The Alphabeticon  A work in process by multidisciplinary artist Stone Riley © 2008


Some Preliminary Discussion
 
Of The Project

 
February 9, 2008, 6:23 AM


We have apparently entered an age of great catastrophes.  With climate change and the rest, it certainly looks like the next several hundred years will be very hard for human beings.  What can I do?  I would like to speak to the survivors.  Can I? 

If we can, I'm sure there's much that we should say to our descendents.  Now is the Information Age and countless matters that in other times were utterly unknown or mere conjecture or arguments of faith are now actual facts to us if we are simply well informed individuals.  Even knowledge of ourselves, which is the ground of wisdom, through anthropology and history and medical science and the rest, has now become rich with well known facts beyond the fondest hopes of the Enlightenment.  I guess much of that is likely to be lost in the coming general impoverishment.  So could we save some bits of it that seem most important by somehow speaking them very clearly now?  And even with myself personally, my own researches into Mind and also the passage through the Twentieth Century of my parents and myself, which I observed carefully, both strike me as worth adding to the store of human knowledge if I can.

And besides all that, we surely owe posterity some accounting for what we did to them.  How did we do our crimes and why? 

Well, actually, I'm only planning to express my own stuff with this project.  The rest of human knowledge will have to speak for itself.  The apology for our destruction of the planet is not explicitly included in the project's prospectus either because I haven't found a way to say it, although it may be looming in the background.  So this piece of artwork concentrates on my discoveries in Mind and some of the lessons I think I probably learned from the Twentieth Century.

You may be familiar with my extensive work in Tarot.  That's all fine and good, but Tarot is a child of the printing press and therefore it is probably not appropriate technology for the age of busted gear that is probably beginning.  Currently, our culture's most popular divination tool, which is Tarot, in its present form, is obtained by the magical practitioner from a high tech manufacturing and distribution network.  That is unsustainable.  In our culture divination is tied up with industrial production.  That is way out of line with basic tenets of the Western Occult Tradition's perennial wisdom teachings and it is frankly bizarre.
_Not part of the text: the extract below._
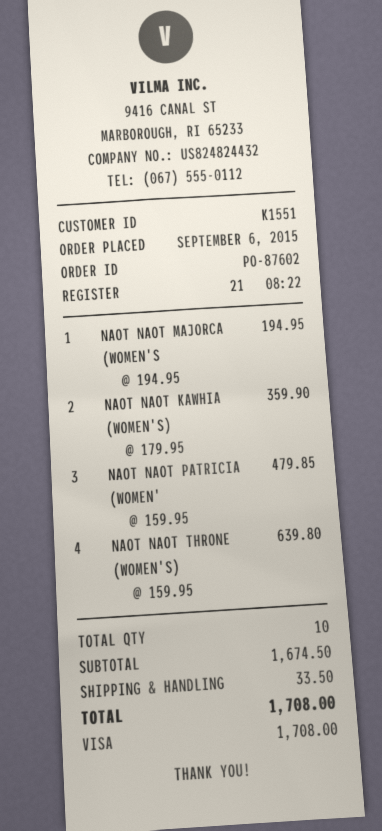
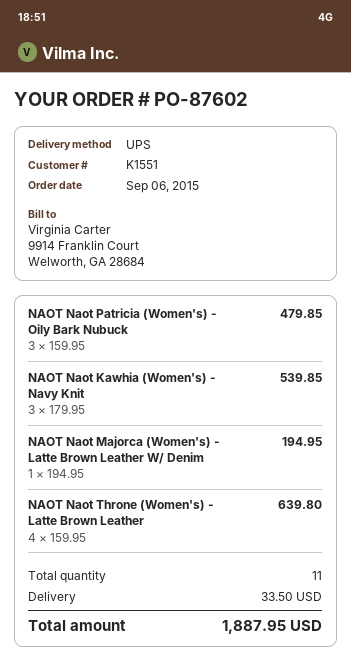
NAOT NAOT KAWHIA (WOMEN'S): 2 x 179.95 = 359.90 -> 3 x 179.95 = 539.85
total quantity: 10 -> 11
total: 1708.00 -> 1887.95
We need a divination system which the practitioner would mostly carry in their head.  There is an old system in some regions of Africa where you draw a diagram on an open space of soil one evening – presumably it is a schematic diagram of life, the universe and everything that you have memorized and/or adapted – then you return the next morning and read the footprints added to it by animals during the night.  In the photograph I saw, it looked rather like a large backgammon board with various extra marks.  I wish I knew more about it.  It sounds kind of like a cross between Ouija and Tarot but fabricated into a material object extemporaneously on the spot.  I guess also perhaps a practitioner might keep private notes or sketches.
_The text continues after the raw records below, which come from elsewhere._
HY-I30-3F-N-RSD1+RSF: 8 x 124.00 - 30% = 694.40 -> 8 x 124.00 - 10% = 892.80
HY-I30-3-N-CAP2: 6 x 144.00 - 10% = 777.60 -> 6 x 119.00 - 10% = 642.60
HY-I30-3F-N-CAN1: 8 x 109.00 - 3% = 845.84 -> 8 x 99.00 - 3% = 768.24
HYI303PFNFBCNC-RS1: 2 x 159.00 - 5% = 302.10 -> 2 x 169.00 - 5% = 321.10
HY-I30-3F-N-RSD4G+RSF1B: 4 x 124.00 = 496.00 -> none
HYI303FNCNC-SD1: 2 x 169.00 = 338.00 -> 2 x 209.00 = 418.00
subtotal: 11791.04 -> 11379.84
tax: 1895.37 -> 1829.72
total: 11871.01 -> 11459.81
And too of course there is I Ching.  In our peculiar realm today, I Ching requires a book you obtained from a printing press, plus your personal experience, pencil, paper and three pennies.  But actually, in fact, in its ancient natural habitat in China, an I Ching reading required your knowledge, a brush, ink and paper, and a box of dried flower stalks that you previously collected and kept on hand.  No book.  The system does have almost as many icons as Tarot – 64 hexagrams versus 78 cards – but the I Ching system is packed full of memorization aids.  The 64 hexagrams have many various memory aids attached to them.  These include very concise poems of breathtaking beauty, comic and dramatic story bits, fascinating geometric diagrams, cosmology theories, and much else.  It's true there have been printed or scribe-copied I Ching books since ancient times, but when doing divination sessions you were supposed to graduate out of using that manufactured object and work fluently from memory.

(I should mention here that I have a paragraph on Norse Runes further on.)
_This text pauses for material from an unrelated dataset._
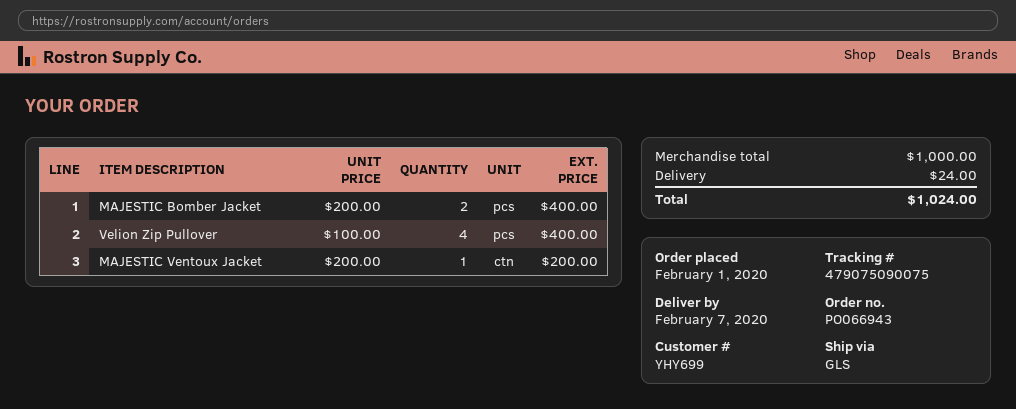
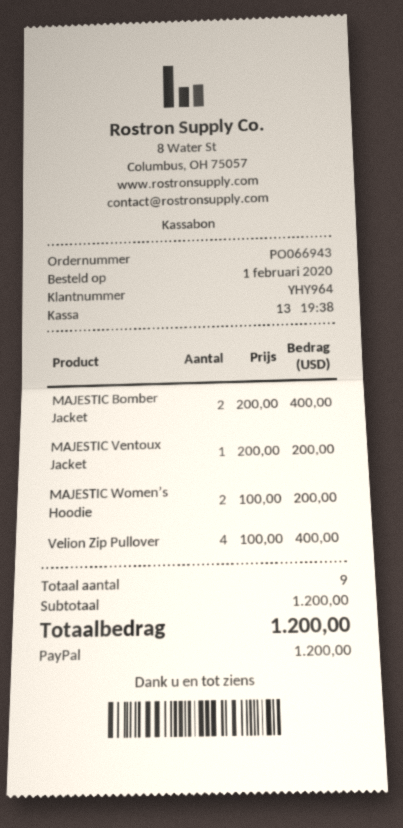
customer number: YHY699 -> YHY964
MAJESTIC Women’s Hoodie: none -> 2 x 100.00 = 200.00
subtotal: 1000.00 -> 1200.00
shipping: 24.00 -> none
total: 1024.00 -> 1200.00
(I should also make this note:  Practices where you simply drum or dance or chant or sing or meditate or pray or breathe intoxicating vapors or ingest intoxicating food or beverages or gaze on majestic scenery or have sex to reach the proper mental state of complete otherness, and then simply speak, are here omitted from discussion.  Necessarily.  Divination techniques in that category are not very popular in our culture.  If you and I are personally acquainted, it will be no surprise to hear I value that kind of doing very highly, and it has shaped my life and work countless times, as recently as last Saturday, but Western culture for several centuries now has strongly preferred the highly analytic kind of divination where you have a structured understanding of life, although it is certainly open to your interpretations, and then you mystically conjure Mind to select the pertinent bits of it, as in Tarot or I Ching or that African geomantic method described above or even Ouija too.  That analytic idea structure thing is certainly not unique to our Western culture but it apparently fits our Western culture very well, and especially as developed in Tarot, but Tarot, in its present form, will probably be lost soon.  So there is something of an emergency.  A survivable replacement for or version of Tarot should be offered soon.  Soon.  That is what I'm hoping to address.  So the whole other world of non-analytic divination is out of scope in this project.  But thank you for wondering.)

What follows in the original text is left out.